Brief. Could you copy exactly the lines from the start of the records through the one containing "(636, 1138) none", both included, and leave out the pictures?

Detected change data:

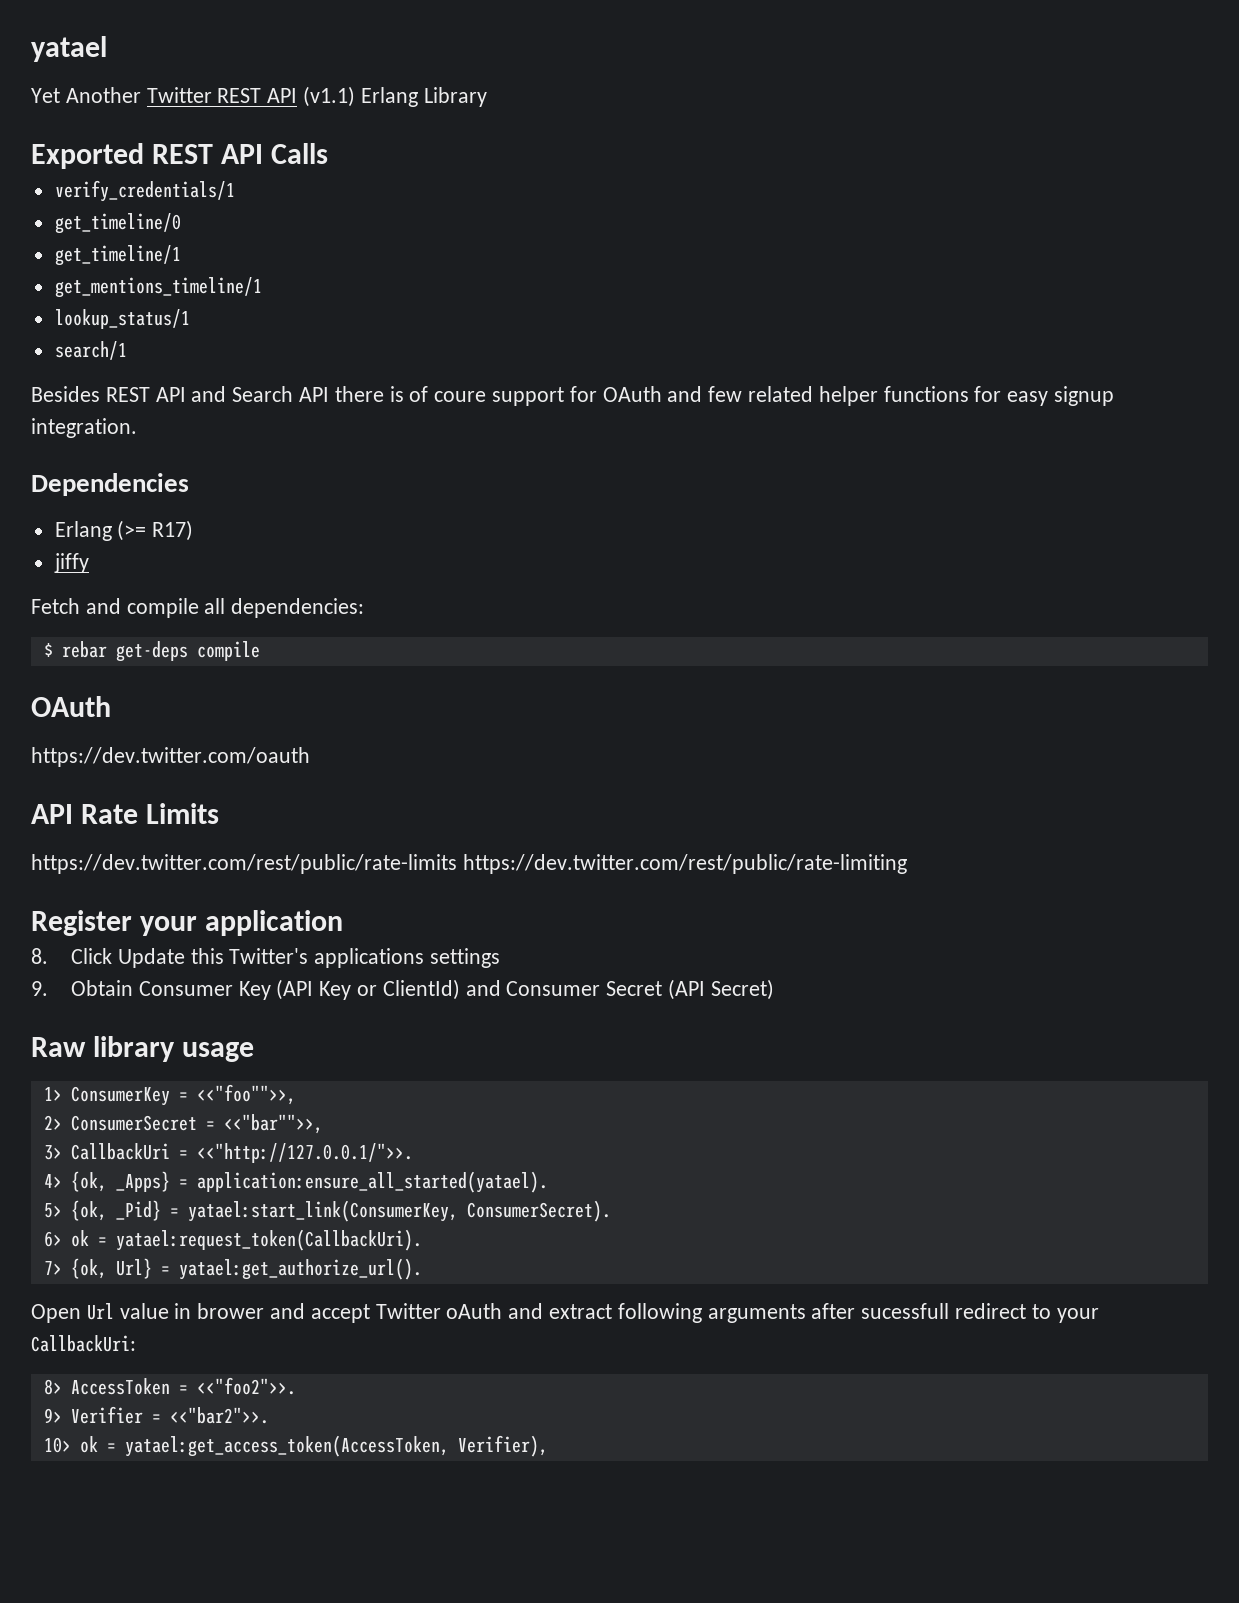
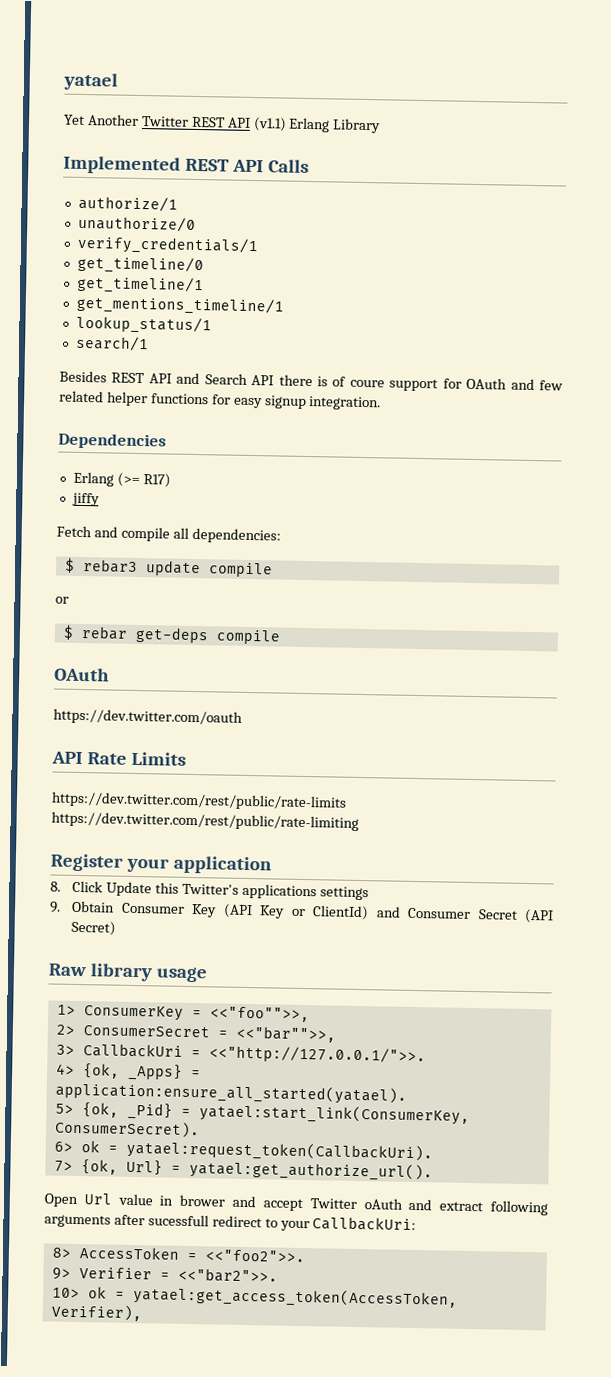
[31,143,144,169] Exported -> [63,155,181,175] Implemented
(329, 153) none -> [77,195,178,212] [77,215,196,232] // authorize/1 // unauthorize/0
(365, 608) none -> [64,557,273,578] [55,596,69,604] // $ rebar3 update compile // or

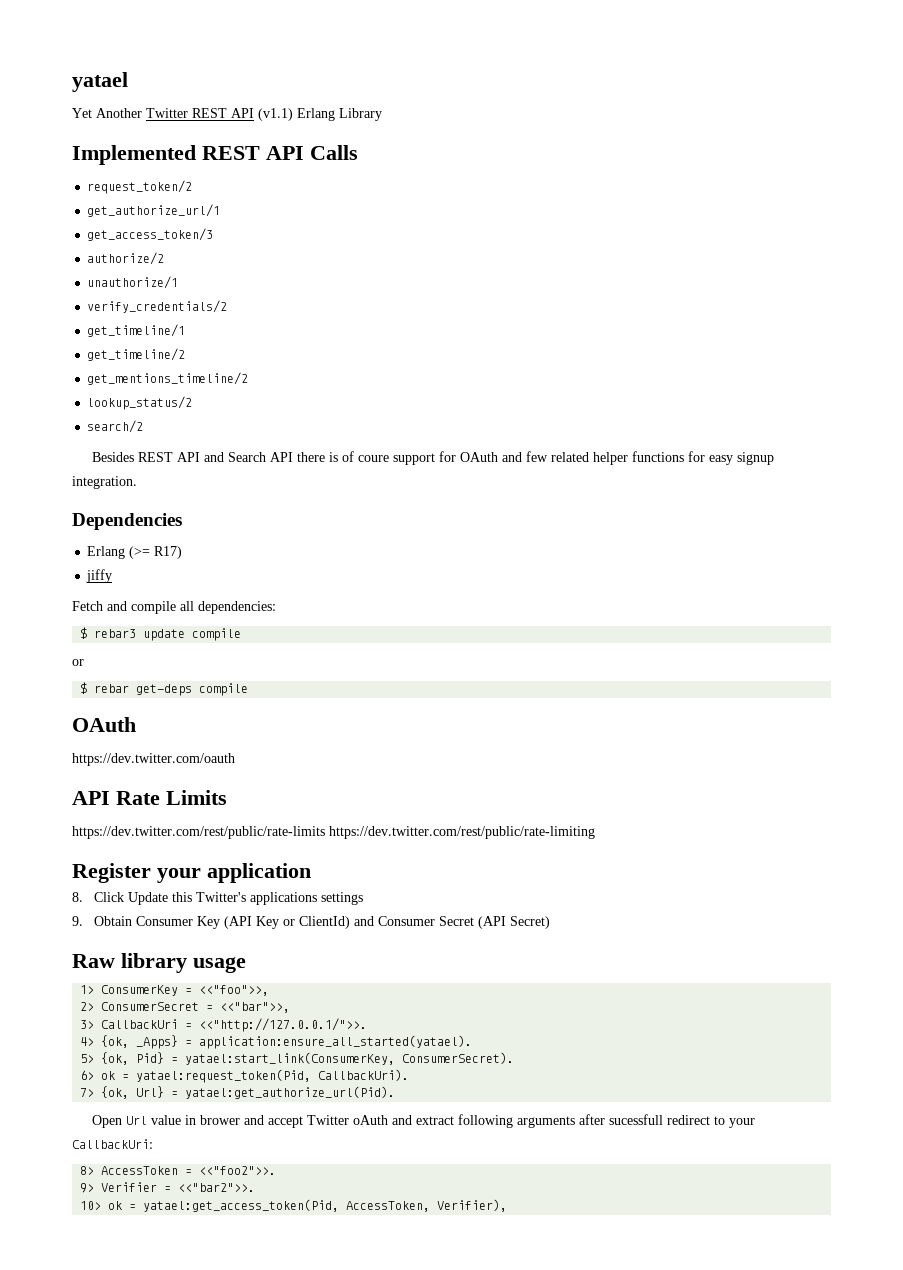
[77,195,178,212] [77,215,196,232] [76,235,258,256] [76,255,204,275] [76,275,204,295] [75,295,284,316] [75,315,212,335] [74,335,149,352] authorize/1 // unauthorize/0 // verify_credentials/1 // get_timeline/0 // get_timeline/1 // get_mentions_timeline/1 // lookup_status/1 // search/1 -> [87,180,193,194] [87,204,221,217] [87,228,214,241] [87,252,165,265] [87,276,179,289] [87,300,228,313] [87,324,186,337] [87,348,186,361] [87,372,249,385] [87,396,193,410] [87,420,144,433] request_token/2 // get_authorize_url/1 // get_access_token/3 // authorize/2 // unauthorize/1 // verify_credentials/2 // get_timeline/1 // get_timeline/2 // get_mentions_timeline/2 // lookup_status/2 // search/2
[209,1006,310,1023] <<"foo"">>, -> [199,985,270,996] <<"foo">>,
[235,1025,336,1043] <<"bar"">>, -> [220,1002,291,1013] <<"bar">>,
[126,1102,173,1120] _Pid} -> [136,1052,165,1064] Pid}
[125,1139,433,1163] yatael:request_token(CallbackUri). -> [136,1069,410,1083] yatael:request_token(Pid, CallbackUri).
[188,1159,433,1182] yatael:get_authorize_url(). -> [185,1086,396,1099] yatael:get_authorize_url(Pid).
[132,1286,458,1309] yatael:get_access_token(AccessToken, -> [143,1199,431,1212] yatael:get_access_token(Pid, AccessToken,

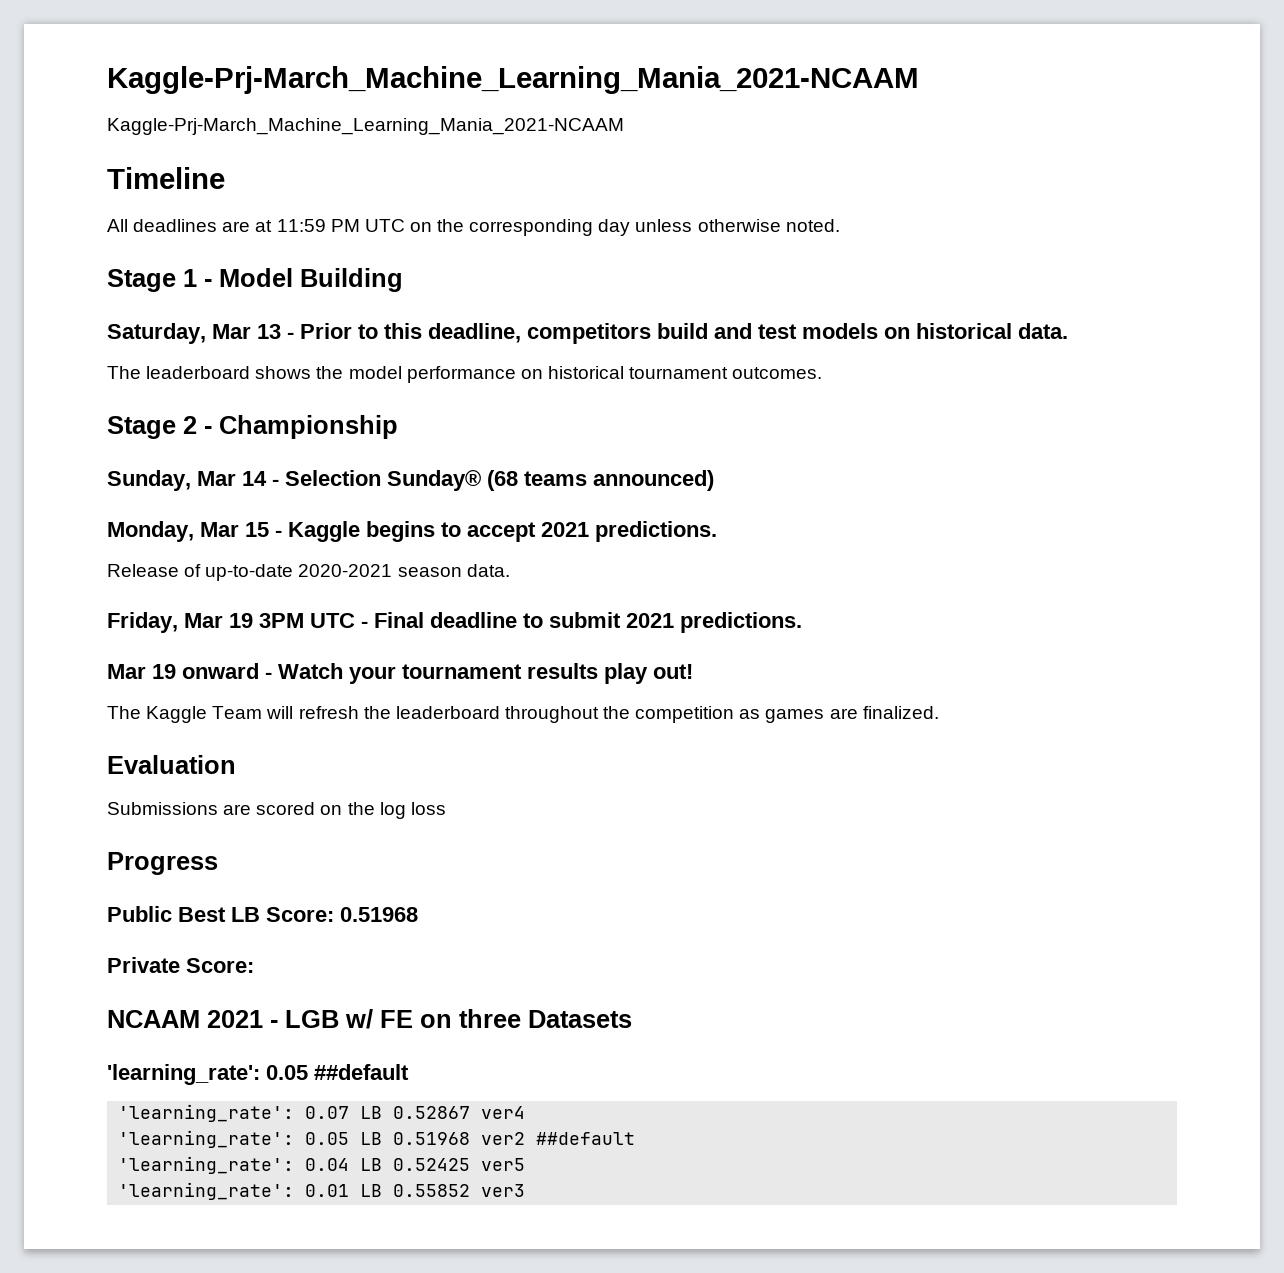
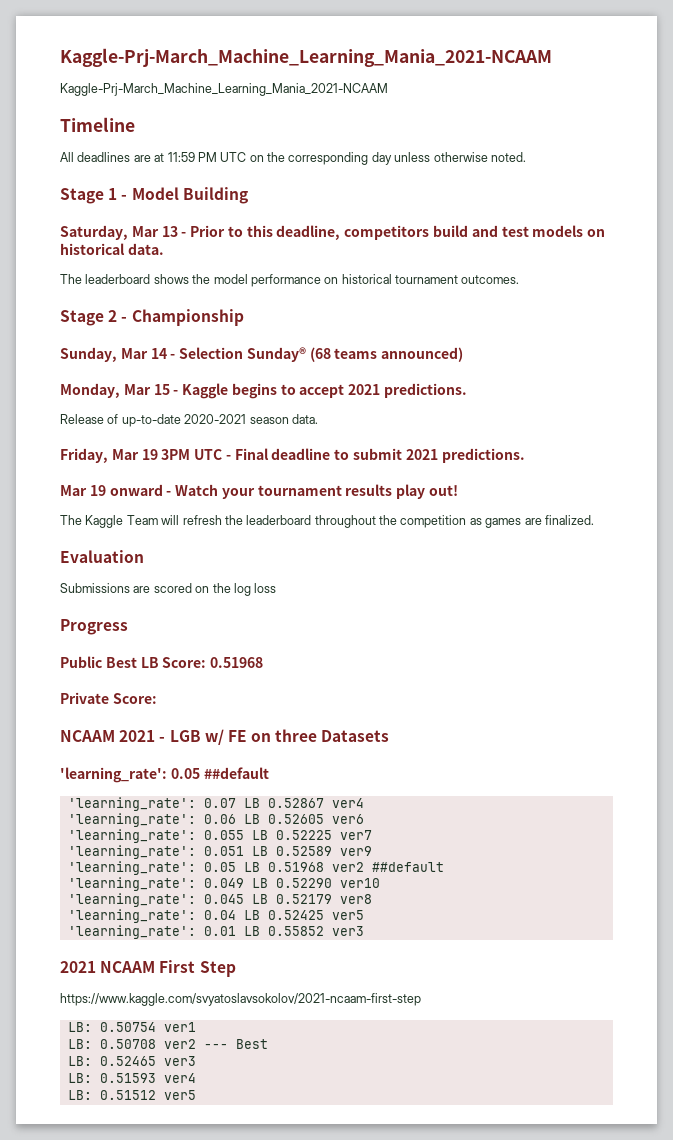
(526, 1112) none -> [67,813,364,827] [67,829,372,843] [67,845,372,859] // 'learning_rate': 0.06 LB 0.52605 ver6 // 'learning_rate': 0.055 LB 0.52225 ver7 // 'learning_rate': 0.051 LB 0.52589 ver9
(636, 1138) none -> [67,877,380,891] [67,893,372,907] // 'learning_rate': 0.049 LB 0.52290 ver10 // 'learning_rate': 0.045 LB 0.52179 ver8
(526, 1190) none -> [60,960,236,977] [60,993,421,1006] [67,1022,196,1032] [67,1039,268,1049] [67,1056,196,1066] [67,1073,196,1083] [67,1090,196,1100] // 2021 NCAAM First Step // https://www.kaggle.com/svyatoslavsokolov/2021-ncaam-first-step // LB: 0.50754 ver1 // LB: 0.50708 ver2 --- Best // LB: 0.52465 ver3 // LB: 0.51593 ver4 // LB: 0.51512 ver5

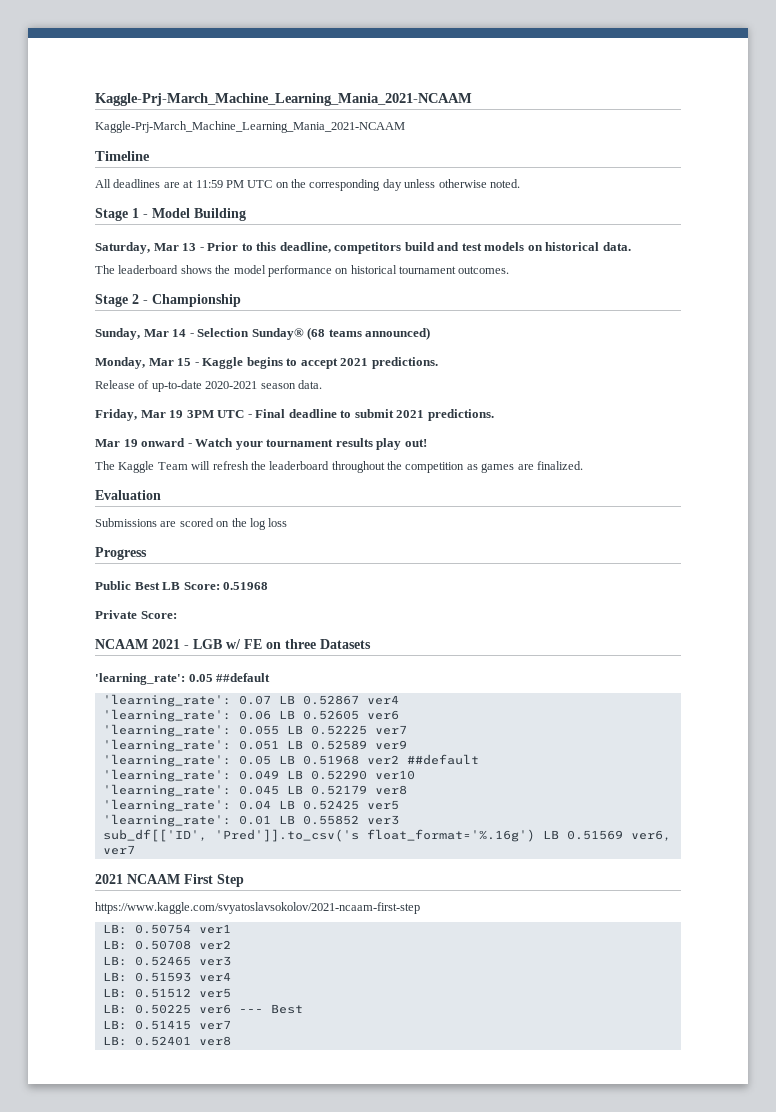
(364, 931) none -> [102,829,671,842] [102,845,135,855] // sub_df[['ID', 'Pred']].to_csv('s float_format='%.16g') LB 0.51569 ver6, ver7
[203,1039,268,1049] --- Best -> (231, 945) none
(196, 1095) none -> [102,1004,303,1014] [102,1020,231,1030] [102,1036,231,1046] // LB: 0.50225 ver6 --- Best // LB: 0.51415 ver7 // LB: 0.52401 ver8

The answer.
[31,143,144,169] Exported -> [63,155,181,175] Implemented
(329, 153) none -> [77,195,178,212] [77,215,196,232] // authorize/1 // unauthorize/0
(365, 608) none -> [64,557,273,578] [55,596,69,604] // $ rebar3 update compile // or

[77,195,178,212] [77,215,196,232] [76,235,258,256] [76,255,204,275] [76,275,204,295] [75,295,284,316] [75,315,212,335] [74,335,149,352] authorize/1 // unauthorize/0 // verify_credentials/1 // get_timeline/0 // get_timeline/1 // get_mentions_timeline/1 // lookup_status/1 // search/1 -> [87,180,193,194] [87,204,221,217] [87,228,214,241] [87,252,165,265] [87,276,179,289] [87,300,228,313] [87,324,186,337] [87,348,186,361] [87,372,249,385] [87,396,193,410] [87,420,144,433] request_token/2 // get_authorize_url/1 // get_access_token/3 // authorize/2 // unauthorize/1 // verify_credentials/2 // get_timeline/1 // get_timeline/2 // get_mentions_timeline/2 // lookup_status/2 // search/2
[209,1006,310,1023] <<"foo"">>, -> [199,985,270,996] <<"foo">>,
[235,1025,336,1043] <<"bar"">>, -> [220,1002,291,1013] <<"bar">>,
[126,1102,173,1120] _Pid} -> [136,1052,165,1064] Pid}
[125,1139,433,1163] yatael:request_token(CallbackUri). -> [136,1069,410,1083] yatael:request_token(Pid, CallbackUri).
[188,1159,433,1182] yatael:get_authorize_url(). -> [185,1086,396,1099] yatael:get_authorize_url(Pid).
[132,1286,458,1309] yatael:get_access_token(AccessToken, -> [143,1199,431,1212] yatael:get_access_token(Pid, AccessToken,

(526, 1112) none -> [67,813,364,827] [67,829,372,843] [67,845,372,859] // 'learning_rate': 0.06 LB 0.52605 ver6 // 'learning_rate': 0.055 LB 0.52225 ver7 // 'learning_rate': 0.051 LB 0.52589 ver9
(636, 1138) none -> [67,877,380,891] [67,893,372,907] // 'learning_rate': 0.049 LB 0.52290 ver10 // 'learning_rate': 0.045 LB 0.52179 ver8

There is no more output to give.